**Exercise input:**
════════════════════

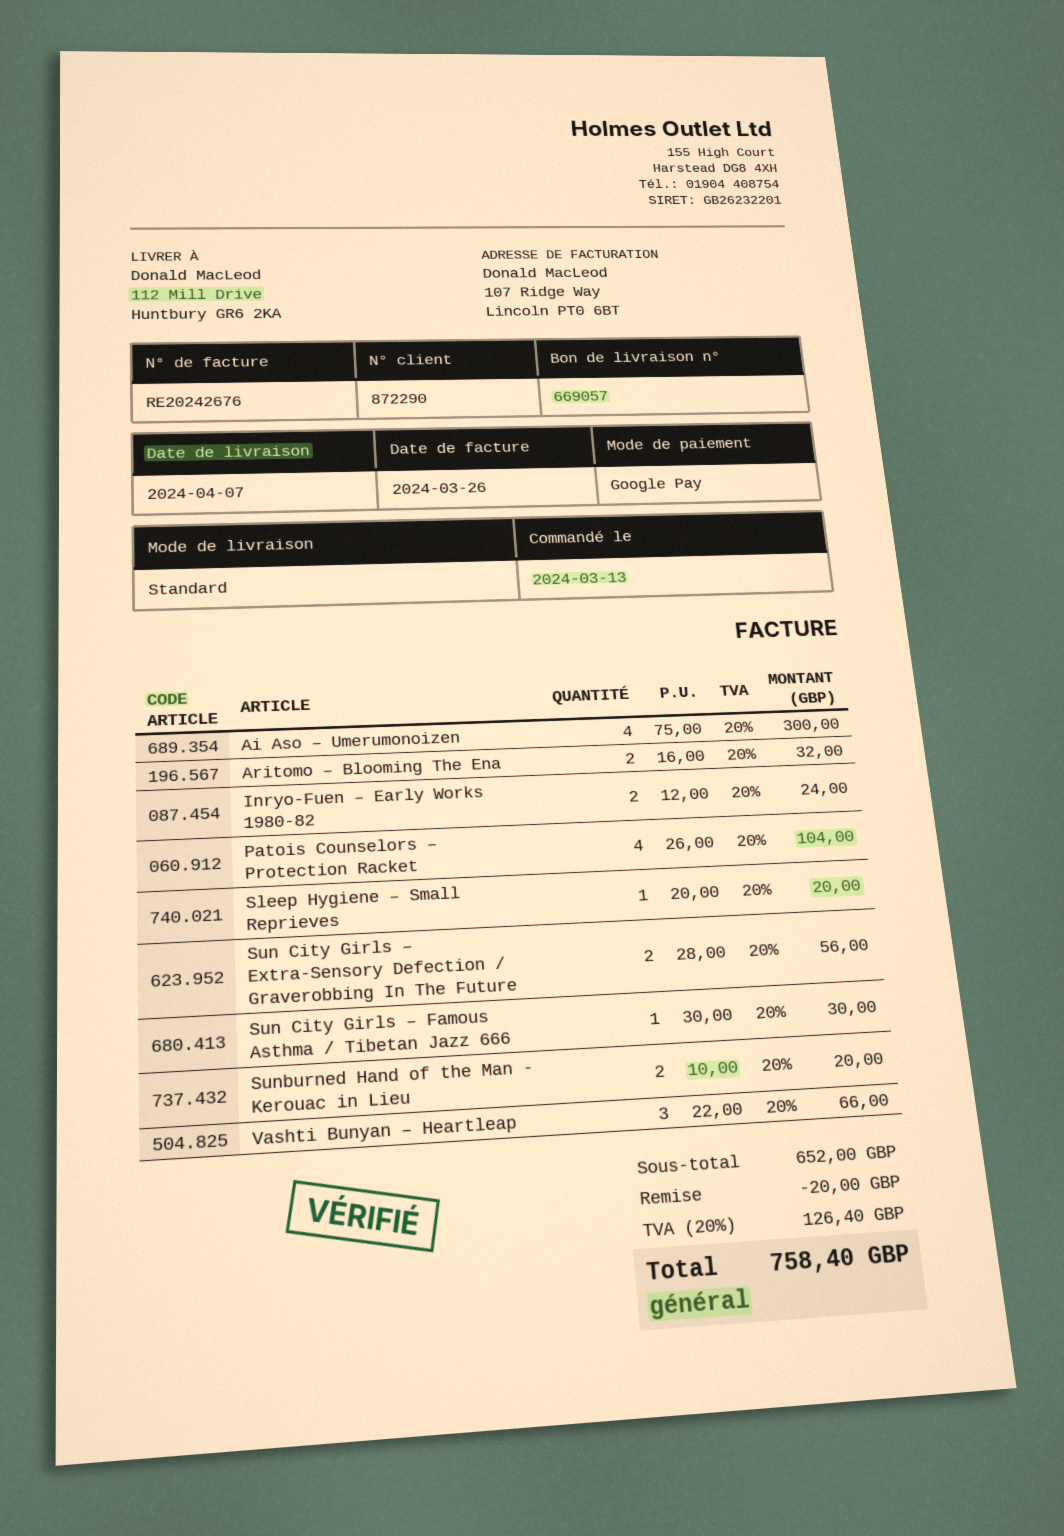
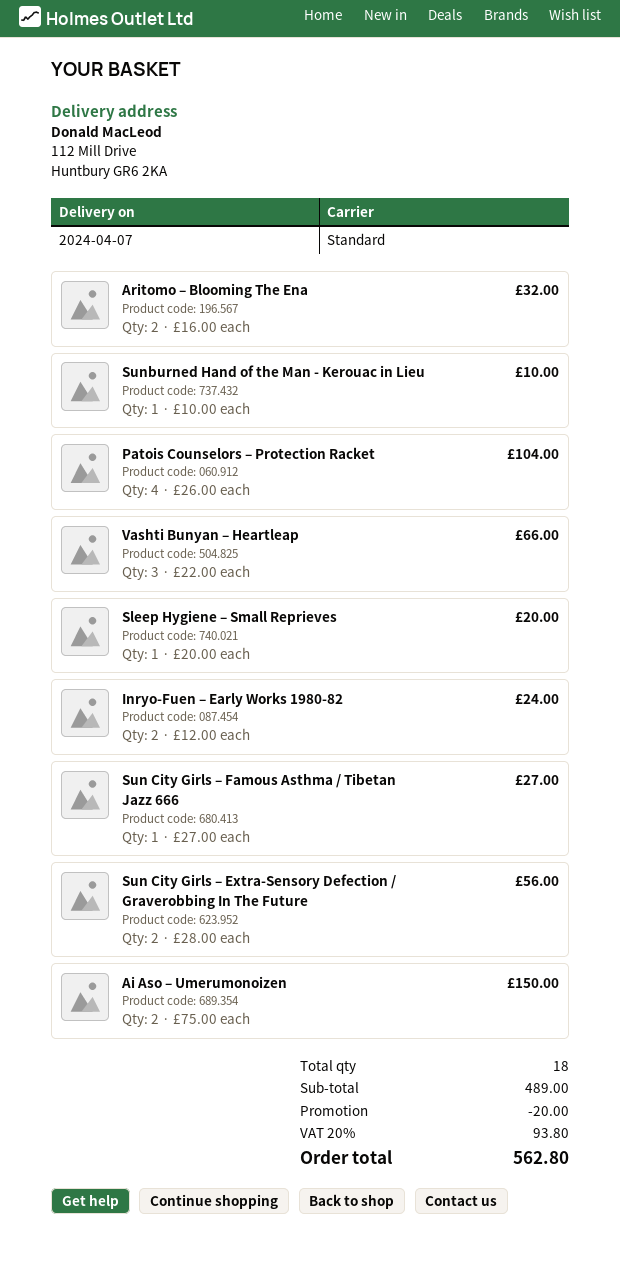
Ai Aso – Umerumonoizen: 4 x 75.00 = 300.00 -> 2 x 75.00 = 150.00
Sun City Girls – Famous Asthma / Tibetan Jazz 666: 1 x 30.00 = 30.00 -> 1 x 27.00 = 27.00
Sunburned Hand of the Man - Kerouac in Lieu: 2 x 10.00 = 20.00 -> 1 x 10.00 = 10.00
subtotal: 652.00 -> 489.00
tax: 20% = 126.40 -> 20% = 93.80
total: 758.40 -> 562.80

════════════════════

**What this task involves:**
Pictures are not part of the copy; output everything else in the records exactly.

**Solution:**
Ai Aso – Umerumonoizen: 4 x 75.00 = 300.00 -> 2 x 75.00 = 150.00
Sun City Girls – Famous Asthma / Tibetan Jazz 666: 1 x 30.00 = 30.00 -> 1 x 27.00 = 27.00
Sunburned Hand of the Man - Kerouac in Lieu: 2 x 10.00 = 20.00 -> 1 x 10.00 = 10.00
subtotal: 652.00 -> 489.00
tax: 20% = 126.40 -> 20% = 93.80
total: 758.40 -> 562.80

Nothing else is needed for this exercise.